# [Problem requirements]
Below are entries to return in full. Keep each one exact.

# [Available records]
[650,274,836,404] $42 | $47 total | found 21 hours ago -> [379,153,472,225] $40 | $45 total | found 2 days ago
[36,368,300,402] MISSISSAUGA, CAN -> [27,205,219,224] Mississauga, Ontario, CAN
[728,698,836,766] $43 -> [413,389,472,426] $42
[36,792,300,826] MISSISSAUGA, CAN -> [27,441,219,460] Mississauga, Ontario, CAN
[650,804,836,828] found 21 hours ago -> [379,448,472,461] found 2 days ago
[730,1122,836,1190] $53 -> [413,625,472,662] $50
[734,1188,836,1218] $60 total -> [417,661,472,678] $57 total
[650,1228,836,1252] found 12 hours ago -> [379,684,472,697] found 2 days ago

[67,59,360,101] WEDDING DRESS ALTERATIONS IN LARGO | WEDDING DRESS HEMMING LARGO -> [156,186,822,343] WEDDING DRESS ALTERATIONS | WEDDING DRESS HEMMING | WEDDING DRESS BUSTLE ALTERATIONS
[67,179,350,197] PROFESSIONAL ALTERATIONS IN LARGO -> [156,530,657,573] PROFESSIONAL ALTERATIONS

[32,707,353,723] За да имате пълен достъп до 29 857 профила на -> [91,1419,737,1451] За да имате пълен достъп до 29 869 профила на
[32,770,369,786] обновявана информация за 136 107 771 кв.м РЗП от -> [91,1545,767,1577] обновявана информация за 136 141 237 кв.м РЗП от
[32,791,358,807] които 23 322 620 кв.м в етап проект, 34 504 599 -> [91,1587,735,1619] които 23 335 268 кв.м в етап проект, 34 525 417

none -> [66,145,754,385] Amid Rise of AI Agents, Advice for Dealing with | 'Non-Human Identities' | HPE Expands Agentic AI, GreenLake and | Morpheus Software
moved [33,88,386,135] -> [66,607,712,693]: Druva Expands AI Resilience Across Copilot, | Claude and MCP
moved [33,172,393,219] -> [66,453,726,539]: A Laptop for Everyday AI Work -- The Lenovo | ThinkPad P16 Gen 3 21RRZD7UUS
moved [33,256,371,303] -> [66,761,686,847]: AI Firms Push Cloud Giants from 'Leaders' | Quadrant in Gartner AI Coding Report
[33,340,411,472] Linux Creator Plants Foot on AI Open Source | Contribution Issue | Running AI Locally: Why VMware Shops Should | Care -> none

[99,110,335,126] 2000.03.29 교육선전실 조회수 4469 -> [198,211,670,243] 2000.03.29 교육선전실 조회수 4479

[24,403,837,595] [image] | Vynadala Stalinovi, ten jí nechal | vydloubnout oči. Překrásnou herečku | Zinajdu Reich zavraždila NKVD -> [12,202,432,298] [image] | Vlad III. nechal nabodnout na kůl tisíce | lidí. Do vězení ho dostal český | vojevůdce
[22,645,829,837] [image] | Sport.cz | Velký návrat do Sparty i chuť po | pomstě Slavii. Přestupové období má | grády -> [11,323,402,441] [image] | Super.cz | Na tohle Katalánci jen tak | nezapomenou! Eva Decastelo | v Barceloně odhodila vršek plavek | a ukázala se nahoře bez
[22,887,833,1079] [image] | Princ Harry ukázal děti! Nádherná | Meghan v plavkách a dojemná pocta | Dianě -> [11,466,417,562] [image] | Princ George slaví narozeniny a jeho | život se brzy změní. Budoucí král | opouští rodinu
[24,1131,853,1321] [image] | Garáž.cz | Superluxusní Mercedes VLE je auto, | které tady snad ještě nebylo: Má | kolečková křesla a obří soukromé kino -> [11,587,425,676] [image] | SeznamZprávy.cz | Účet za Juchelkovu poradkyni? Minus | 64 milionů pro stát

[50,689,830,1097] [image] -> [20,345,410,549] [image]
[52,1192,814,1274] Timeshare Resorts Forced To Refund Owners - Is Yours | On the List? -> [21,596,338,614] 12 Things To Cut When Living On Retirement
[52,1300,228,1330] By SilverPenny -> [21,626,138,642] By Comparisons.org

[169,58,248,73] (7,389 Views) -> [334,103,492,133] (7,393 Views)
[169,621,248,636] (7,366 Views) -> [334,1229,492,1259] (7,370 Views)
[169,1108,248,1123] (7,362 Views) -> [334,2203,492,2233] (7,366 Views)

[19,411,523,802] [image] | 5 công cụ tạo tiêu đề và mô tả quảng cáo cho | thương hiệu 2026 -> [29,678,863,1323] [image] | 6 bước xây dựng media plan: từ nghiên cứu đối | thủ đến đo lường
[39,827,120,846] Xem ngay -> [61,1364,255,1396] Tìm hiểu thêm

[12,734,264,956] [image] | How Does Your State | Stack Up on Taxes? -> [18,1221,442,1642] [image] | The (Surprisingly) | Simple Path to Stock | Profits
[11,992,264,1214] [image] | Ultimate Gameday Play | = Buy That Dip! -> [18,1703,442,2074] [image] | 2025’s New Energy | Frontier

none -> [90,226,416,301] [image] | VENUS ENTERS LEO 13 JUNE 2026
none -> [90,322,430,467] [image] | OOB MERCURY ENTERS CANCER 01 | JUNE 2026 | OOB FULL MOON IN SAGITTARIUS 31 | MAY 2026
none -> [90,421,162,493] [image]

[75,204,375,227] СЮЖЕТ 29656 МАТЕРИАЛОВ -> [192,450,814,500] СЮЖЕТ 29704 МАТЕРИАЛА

# [The answer]
[650,274,836,404] $42 | $47 total | found 21 hours ago -> [379,153,472,225] $40 | $45 total | found 2 days ago
[36,368,300,402] MISSISSAUGA, CAN -> [27,205,219,224] Mississauga, Ontario, CAN
[728,698,836,766] $43 -> [413,389,472,426] $42
[36,792,300,826] MISSISSAUGA, CAN -> [27,441,219,460] Mississauga, Ontario, CAN
[650,804,836,828] found 21 hours ago -> [379,448,472,461] found 2 days ago
[730,1122,836,1190] $53 -> [413,625,472,662] $50
[734,1188,836,1218] $60 total -> [417,661,472,678] $57 total
[650,1228,836,1252] found 12 hours ago -> [379,684,472,697] found 2 days ago

[67,59,360,101] WEDDING DRESS ALTERATIONS IN LARGO | WEDDING DRESS HEMMING LARGO -> [156,186,822,343] WEDDING DRESS ALTERATIONS | WEDDING DRESS HEMMING | WEDDING DRESS BUSTLE ALTERATIONS
[67,179,350,197] PROFESSIONAL ALTERATIONS IN LARGO -> [156,530,657,573] PROFESSIONAL ALTERATIONS

[32,707,353,723] За да имате пълен достъп до 29 857 профила на -> [91,1419,737,1451] За да имате пълен достъп до 29 869 профила на
[32,770,369,786] обновявана информация за 136 107 771 кв.м РЗП от -> [91,1545,767,1577] обновявана информация за 136 141 237 кв.м РЗП от
[32,791,358,807] които 23 322 620 кв.м в етап проект, 34 504 599 -> [91,1587,735,1619] които 23 335 268 кв.м в етап проект, 34 525 417

none -> [66,145,754,385] Amid Rise of AI Agents, Advice for Dealing with | 'Non-Human Identities' | HPE Expands Agentic AI, GreenLake and | Morpheus Software
moved [33,88,386,135] -> [66,607,712,693]: Druva Expands AI Resilience Across Copilot, | Claude and MCP
moved [33,172,393,219] -> [66,453,726,539]: A Laptop for Everyday AI Work -- The Lenovo | ThinkPad P16 Gen 3 21RRZD7UUS
moved [33,256,371,303] -> [66,761,686,847]: AI Firms Push Cloud Giants from 'Leaders' | Quadrant in Gartner AI Coding Report
[33,340,411,472] Linux Creator Plants Foot on AI Open Source | Contribution Issue | Running AI Locally: Why VMware Shops Should | Care -> none

[99,110,335,126] 2000.03.29 교육선전실 조회수 4469 -> [198,211,670,243] 2000.03.29 교육선전실 조회수 4479

[24,403,837,595] [image] | Vynadala Stalinovi, ten jí nechal | vydloubnout oči. Překrásnou herečku | Zinajdu Reich zavraždila NKVD -> [12,202,432,298] [image] | Vlad III. nechal nabodnout na kůl tisíce | lidí. Do vězení ho dostal český | vojevůdce
[22,645,829,837] [image] | Sport.cz | Velký návrat do Sparty i chuť po | pomstě Slavii. Přestupové období má | grády -> [11,323,402,441] [image] | Super.cz | Na tohle Katalánci jen tak | nezapomenou! Eva Decastelo | v Barceloně odhodila vršek plavek | a ukázala se nahoře bez
[22,887,833,1079] [image] | Princ Harry ukázal děti! Nádherná | Meghan v plavkách a dojemná pocta | Dianě -> [11,466,417,562] [image] | Princ George slaví narozeniny a jeho | život se brzy změní. Budoucí král | opouští rodinu
[24,1131,853,1321] [image] | Garáž.cz | Superluxusní Mercedes VLE je auto, | které tady snad ještě nebylo: Má | kolečková křesla a obří soukromé kino -> [11,587,425,676] [image] | SeznamZprávy.cz | Účet za Juchelkovu poradkyni? Minus | 64 milionů pro stát

[50,689,830,1097] [image] -> [20,345,410,549] [image]
[52,1192,814,1274] Timeshare Resorts Forced To Refund Owners - Is Yours | On the List? -> [21,596,338,614] 12 Things To Cut When Living On Retirement
[52,1300,228,1330] By SilverPenny -> [21,626,138,642] By Comparisons.org

[169,58,248,73] (7,389 Views) -> [334,103,492,133] (7,393 Views)
[169,621,248,636] (7,366 Views) -> [334,1229,492,1259] (7,370 Views)
[169,1108,248,1123] (7,362 Views) -> [334,2203,492,2233] (7,366 Views)

[19,411,523,802] [image] | 5 công cụ tạo tiêu đề và mô tả quảng cáo cho | thương hiệu 2026 -> [29,678,863,1323] [image] | 6 bước xây dựng media plan: từ nghiên cứu đối | thủ đến đo lường
[39,827,120,846] Xem ngay -> [61,1364,255,1396] Tìm hiểu thêm

[12,734,264,956] [image] | How Does Your State | Stack Up on Taxes? -> [18,1221,442,1642] [image] | The (Surprisingly) | Simple Path to Stock | Profits
[11,992,264,1214] [image] | Ultimate Gameday Play | = Buy That Dip! -> [18,1703,442,2074] [image] | 2025’s New Energy | Frontier

none -> [90,226,416,301] [image] | VENUS ENTERS LEO 13 JUNE 2026
none -> [90,322,430,467] [image] | OOB MERCURY ENTERS CANCER 01 | JUNE 2026 | OOB FULL MOON IN SAGITTARIUS 31 | MAY 2026
none -> [90,421,162,493] [image]

[75,204,375,227] СЮЖЕТ 29656 МАТЕРИАЛОВ -> [192,450,814,500] СЮЖЕТ 29704 МАТЕРИАЛА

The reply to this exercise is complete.